Enerji dönüşümü özellikle birkaç kritik maden ve hammaddeye olan talebin artmasında ana sebeplerinden birisidir. Dönüşüm, mineral ve metal yoğunluğu üzerinde gerçekleşecektir. Şu an söz konusu hammaddelere duyulan bu ihtiyaç tamamıyla enerji dönüşümünden kaynaklanmamakla beraber süreç ilerledikçe hammaddelere olan rağbetin artacağı tahmin ediliyor. IRENA’nın (Uluslararası Yenilenebilir Enerji Ajansı) “1.5°C Senaryo“ isimli raporunda öngördüğü verilere göre iklimde istikrarı sağlamak üzere dönüşümü sağlamak için geniş çaplı bir altyapı çalışmasına ve hammaddelere ihtiyaç duyuluyor. Ayrıca bu süreç 2050 yılı itibarıyla 33.000 GW’lik (gigawatt) yenilenebilir enerji gücüne ulaşmayı ve karayolları ulaşımının %90’ını elektrik tüketimi temelli dönüştürme planlarını da içeriyor. Hâlihazırda birkaç madenin arz ve talep dengesindeki uyumsuzluk, söz konusu Lityum madeni için gözlemlenebiliyor.
Kritik hammaddelere dair yapılan değerlendirmeler ekonomik, jeopolitik ve teknolojik faktörlere bağlı olarak dinamik ve sürekli değişim içerisindedir. Şu ana kadar kritik hammaddenin ne olduğuna dair evrensel olarak kabul görmüş bir tanım bulunmamaktadır. Fakat birçok ülke ve bölge bu maddelere dair listeler bulundurmaktadır. Ancak değer biçme ve önemin derecelendirme sürecindeki bağlamı daha çok egemen küresel arz-talep dengeleri ve günümüz teknolojileri ile alakalı olacak şekilde gelişmektedir. Bundan dolayı hammaddelerin önemli derecesi genel olarak sübjektif ve bölgesel önceliklere göre değişmektedir. IRENA’nın yaptığı çalışmada 35 farklı kritik hammadde listesi incelenmiş ve bu hammadde listelerinde bulunan maddelerin yalnızca 51 tanesi yenilenebilir enerjiye geçişte kullanıldığı ortaya çıkmıştır.

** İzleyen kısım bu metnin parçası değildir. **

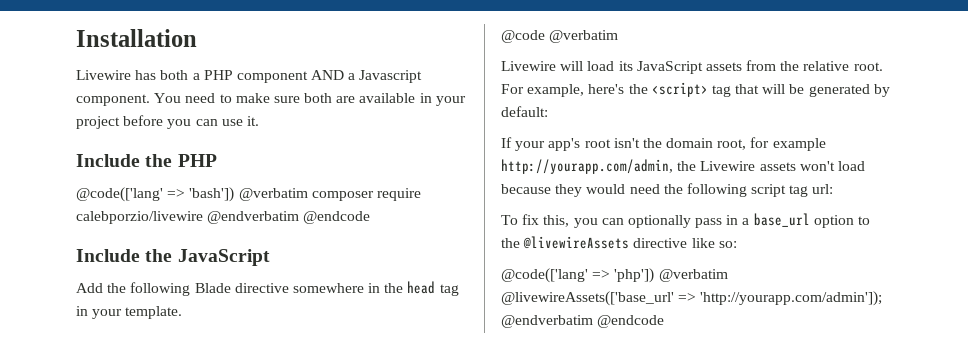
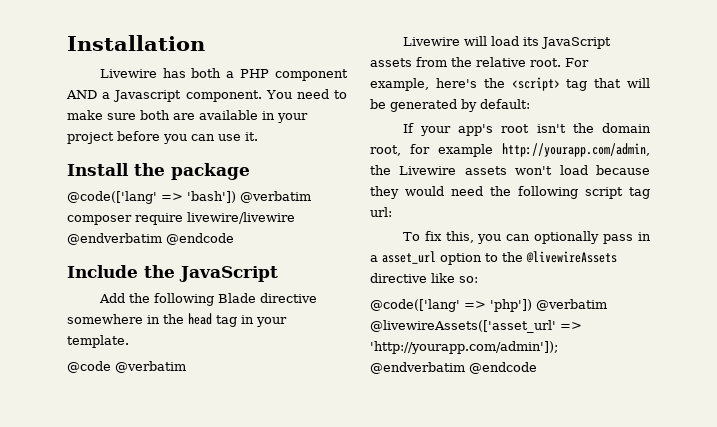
- Include the PHP
+ Install the package
- @code(['lang' => 'bash']) @verbatim composer require calebporzio/livewire @endverbatim @endcode
+ @code(['lang' => 'bash']) @verbatim composer require livewire/livewire @endverbatim @endcode
- To fix this, you can optionally pass in a base_url option to the @livewireAssets directive like so:
+ To fix this, you can optionally pass in a asset_url option to the @livewireAssets directive like so:
- @code(['lang' => 'php']) @verbatim @livewireAssets(['base_url' => 'http://yourapp.com/admin']); @endverbatim @endcode
+ @code(['lang' => 'php']) @verbatim @livewireAssets(['asset_url' => 'http://yourapp.com/admin']); @endverbatim @endcode

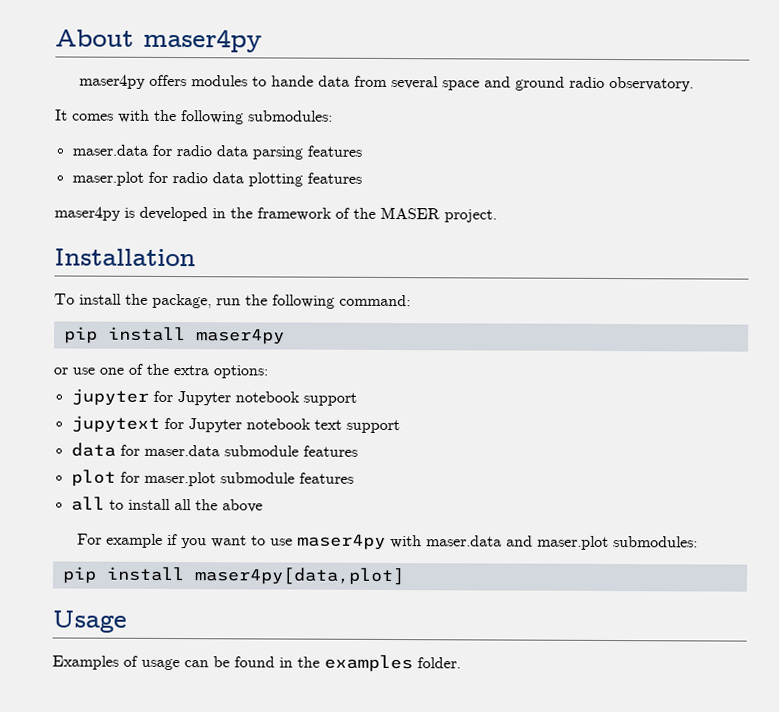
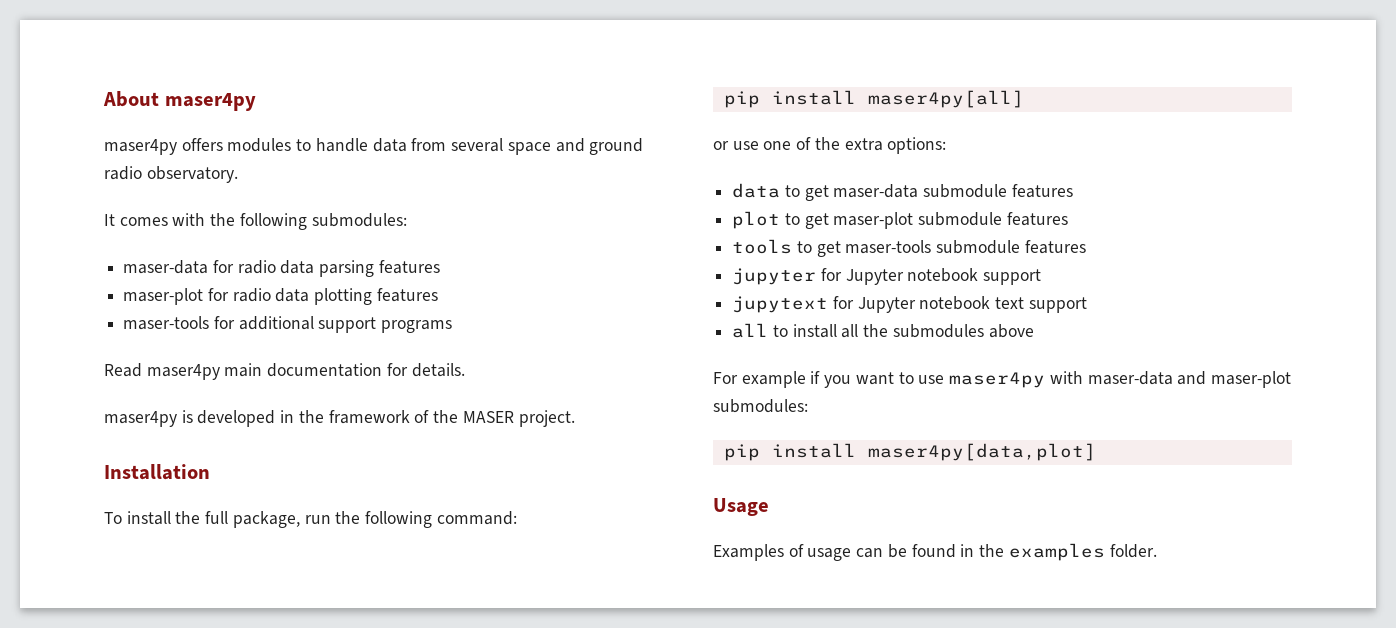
- maser4py offers modules to hande data from several space and ground radio observatory.
+ maser4py offers modules to handle data from several space and ground radio observatory.
- maser.data for radio data parsing features
+ maser-data for radio data parsing features
- maser.plot for radio data plotting features
+ maser-plot for radio data plotting features
+ maser-tools for additional support programs
+ Read maser4py main documentation for details.
- To install the package, run the following command:
+ To install the full package, run the following command:
- pip install maser4py
+ pip install maser4py[all]
+ data to get maser-data submodule features
+ plot to get maser-plot submodule features
+ tools to get maser-tools submodule features
- data for maser.data submodule features
- plot for maser.plot submodule features
- all to install all the above
+ all to install all the submodules above
- For example if you want to use maser4py with maser.data and maser.plot submodules:
+ For example if you want to use maser4py with maser-data and maser-plot submodules:

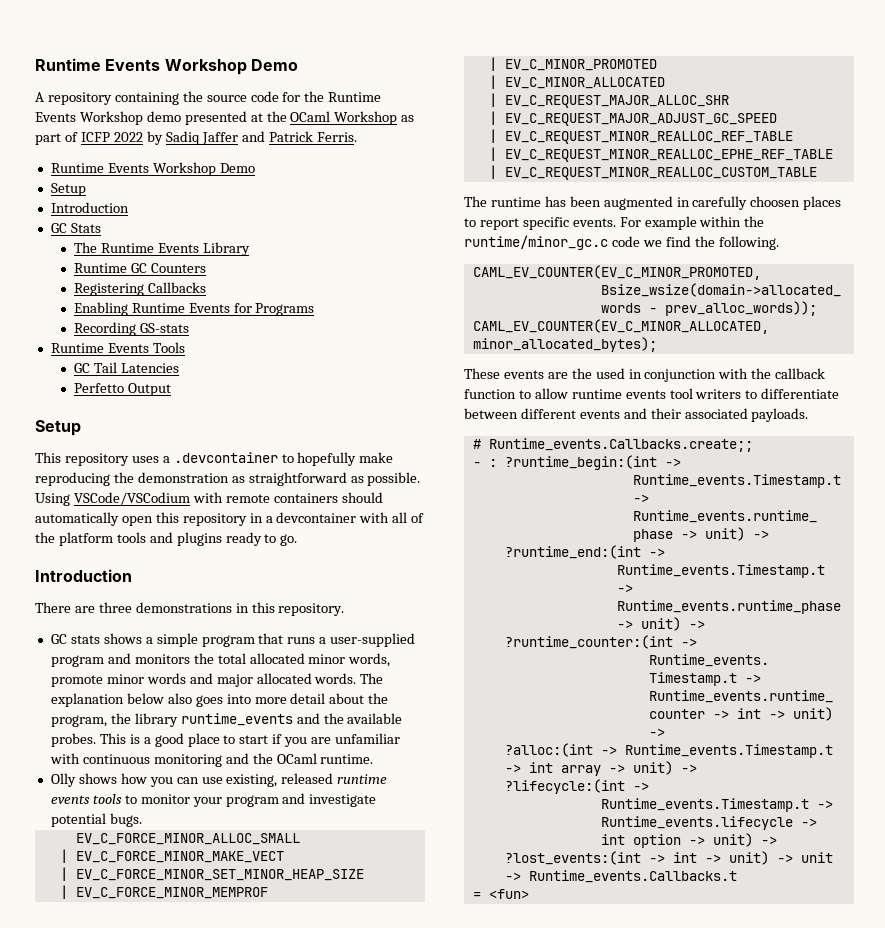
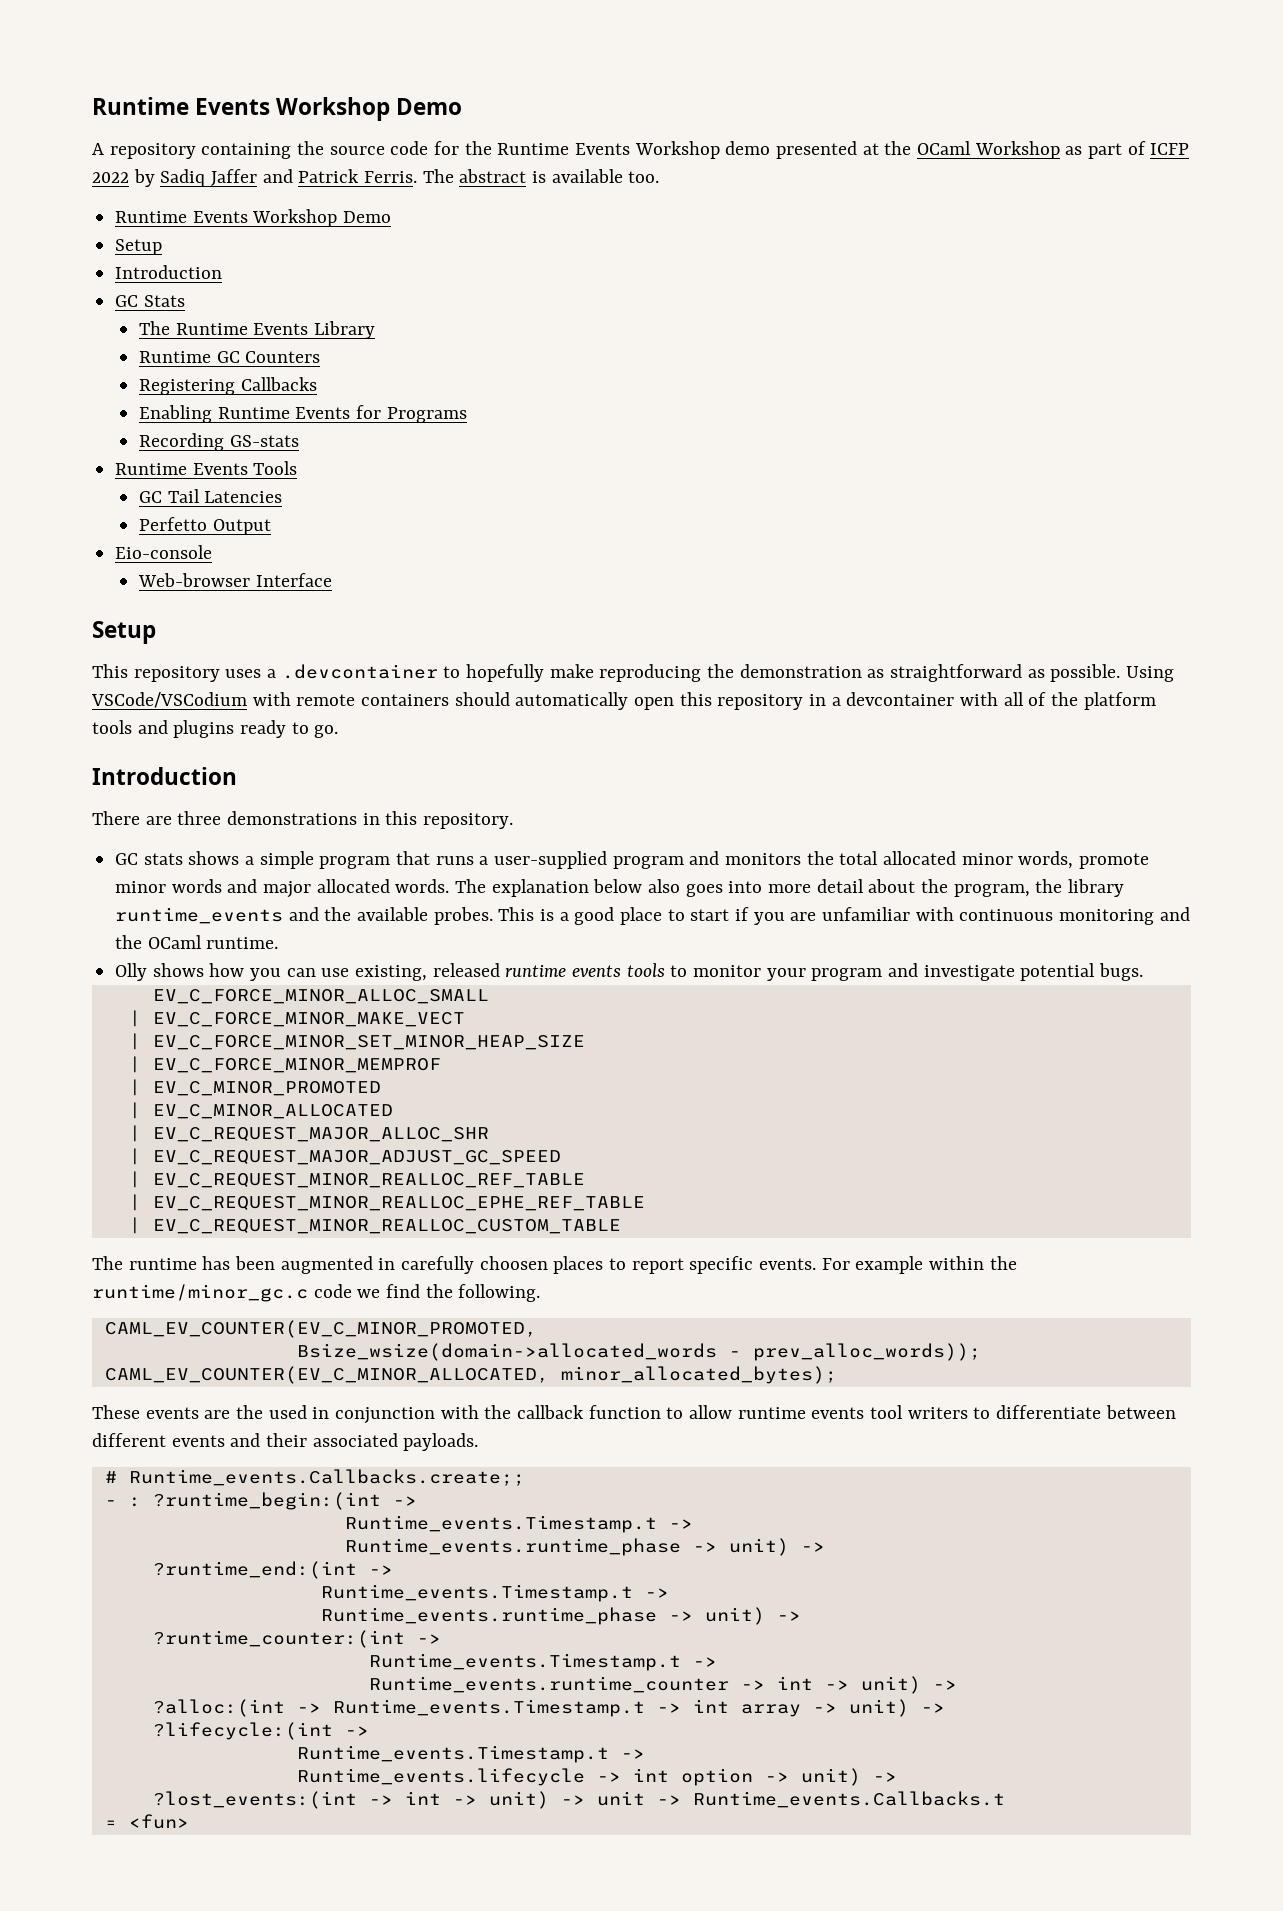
+ The abstract is available too.
+ Eio-console
+ Web-browser Interface

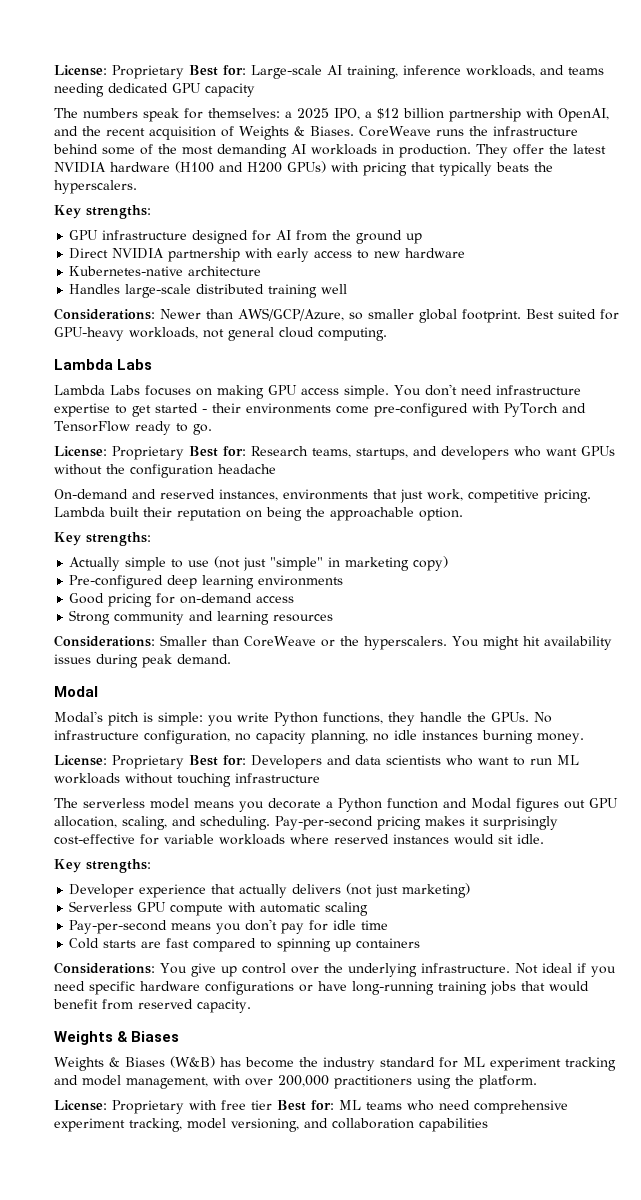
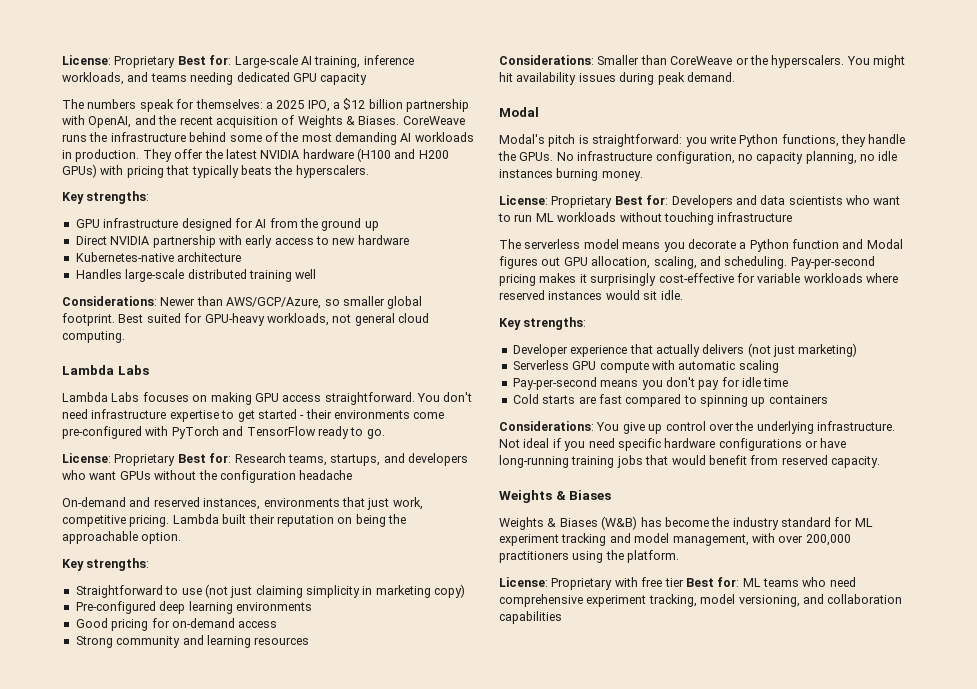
- Lambda Labs focuses on making GPU access simple.
+ Lambda Labs focuses on making GPU access straightforward.
- Actually simple to use (not just "simple" in marketing copy)
+ Straightforward to use (not just claiming simplicity in marketing copy)
- Modal's pitch is simple: you write Python functions, they handle the GPUs.
+ Modal's pitch is straightforward: you write Python functions, they handle the GPUs.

Kritik hammaddelere olan talepte gerçekleşen değişimler enerji güvenliği için küçük çaplı bir etkiye sahip olsa da enerji dönüşümünde büyük oranda etkilere sahiptir. Mevcut enerji güvenliği nosyonu, başta fosil enerji kaynakların tedarikinin sürekliliğini sağlamak üzere enerji kaynaklarına sürekli erişilebilirlik özelinde değerlendirilmektedir. Söz konusu hammaddelerin tedarikinde aksamalar devam etse de mevcut halde bulunan geliştirilmiş yenilenebilir enerji teknolojileri, devamlılığını uzun süre sağlayabilir. Bu sebeple, kritik hammaddelerin tedarikinde yaşanabilecek değişimlerin oluşturacağı muhtemel risk, bu değişimlerin enerji güvenliği açısından bir tehlike oluşturmasından ziyade enerjide dönüşüm için muhtemel bir durağanlık yaratacaktır.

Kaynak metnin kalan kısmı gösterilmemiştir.